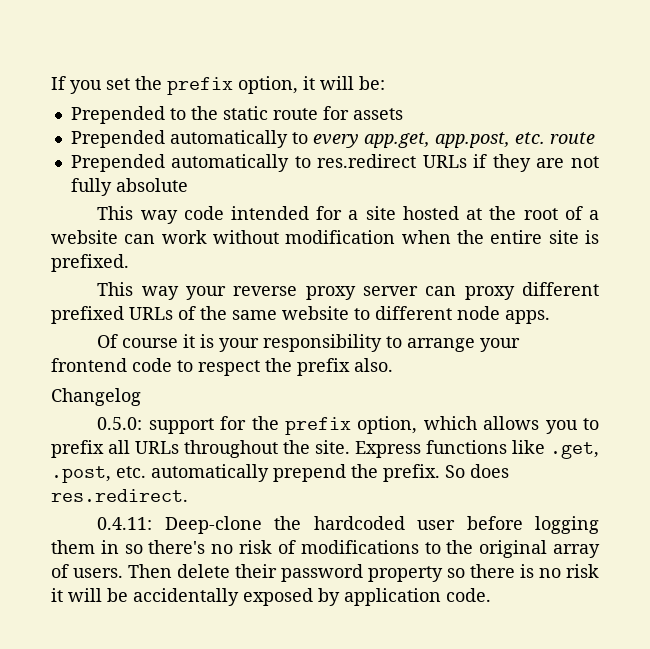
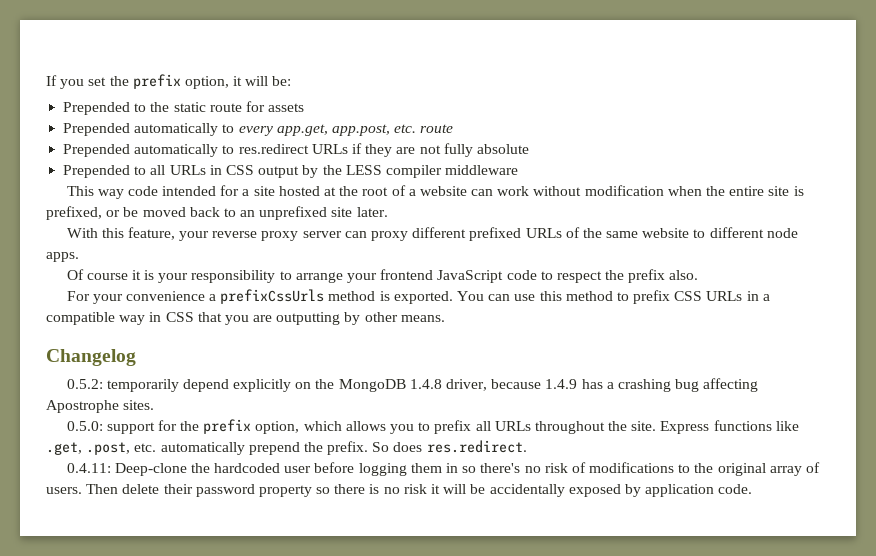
+ Prepended to all URLs in CSS output by the LESS compiler middleware
- This way code intended for a site hosted at the root of a website can work without modification when the entire site is prefixed.
- This way your reverse proxy server can proxy different prefixed URLs of the same website to different node apps.
+ This way code intended for a site hosted at the root of a website can work without modification when the entire site is prefixed, or be moved back to an unprefixed site later.
+ With this feature, your reverse proxy server can proxy different prefixed URLs of the same website to different node apps.
- Of course it is your responsibility to arrange your frontend code to respect the prefix also.
+ Of course it is your responsibility to arrange your frontend JavaScript code to respect the prefix also.
+ For your convenience a prefixCssUrls method is exported. You can use this method to prefix CSS URLs in a compatible way in CSS that you are outputting by other means.
  Changelog
+ 0.5.2: temporarily depend explicitly on the MongoDB 1.4.8 driver, because 1.4.9 has a crashing bug affecting Apostrophe sites.

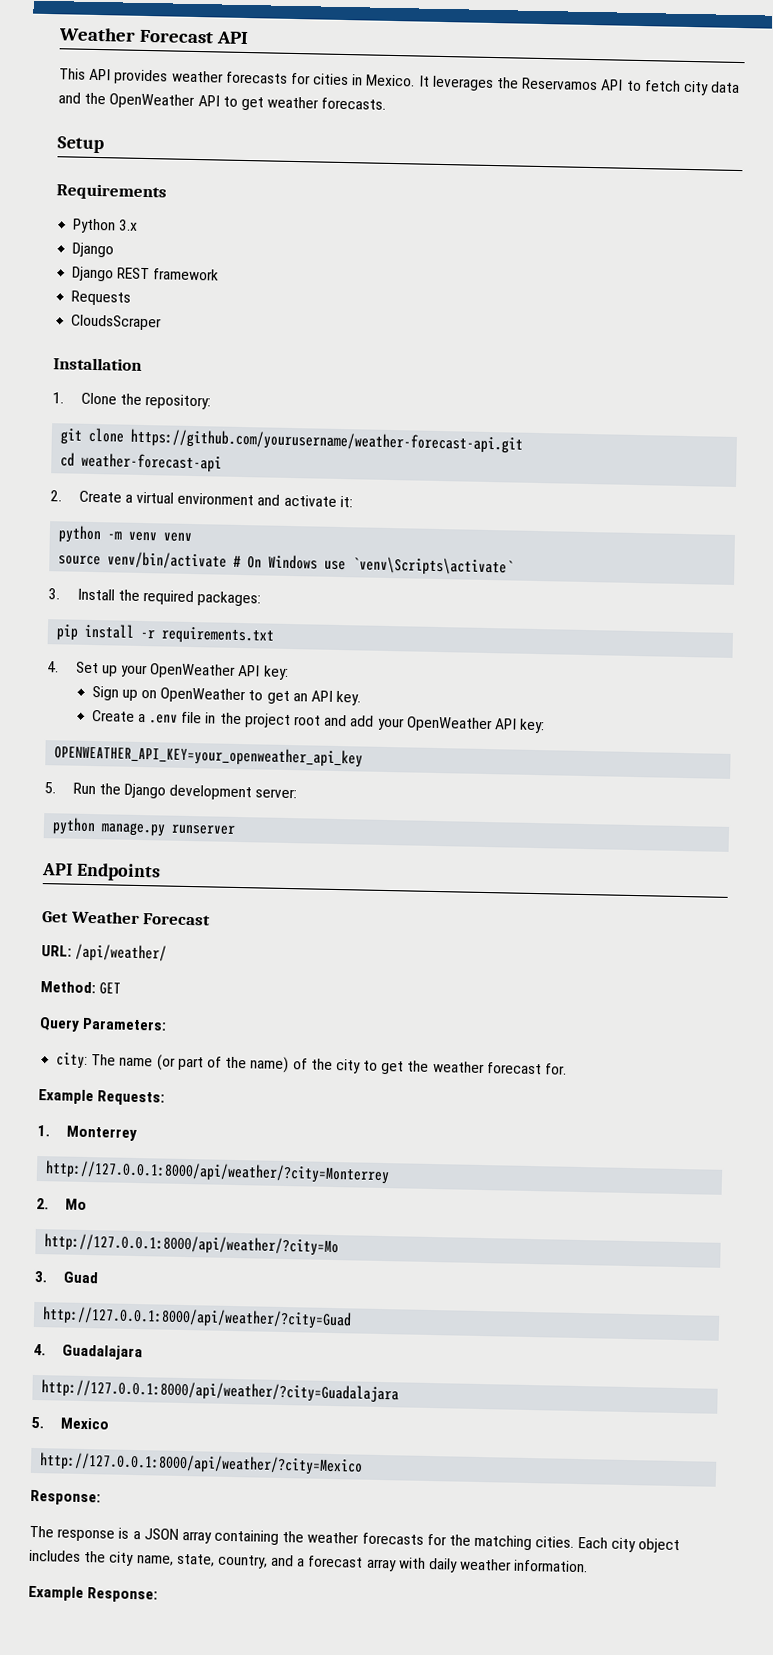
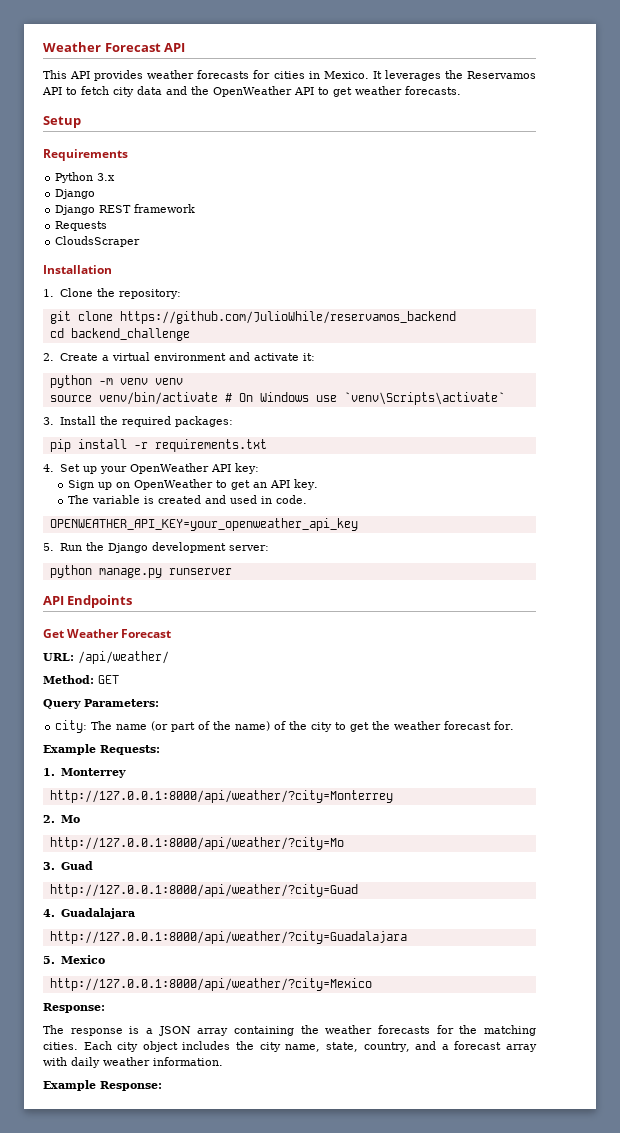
- git clone https://github.com/yourusername/weather-forecast-api.git
+ git clone https://github.com/JulioWhile/reservamos_backend
- cd weather-forecast-api
+ cd backend_challenge
- Create a .env file in the project root and add your OpenWeather API key:
+ The variable is created and used in code.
══════════
> WHAT IS REQUIRED
Where does the word "apps" show up in the material? Copy out each line that has it.

> ANSWER TO THIS TASK
- This way your reverse proxy server can proxy different prefixed URLs of the same website to different node apps.
+ With this feature, your reverse proxy server can proxy different prefixed URLs of the same website to different node apps.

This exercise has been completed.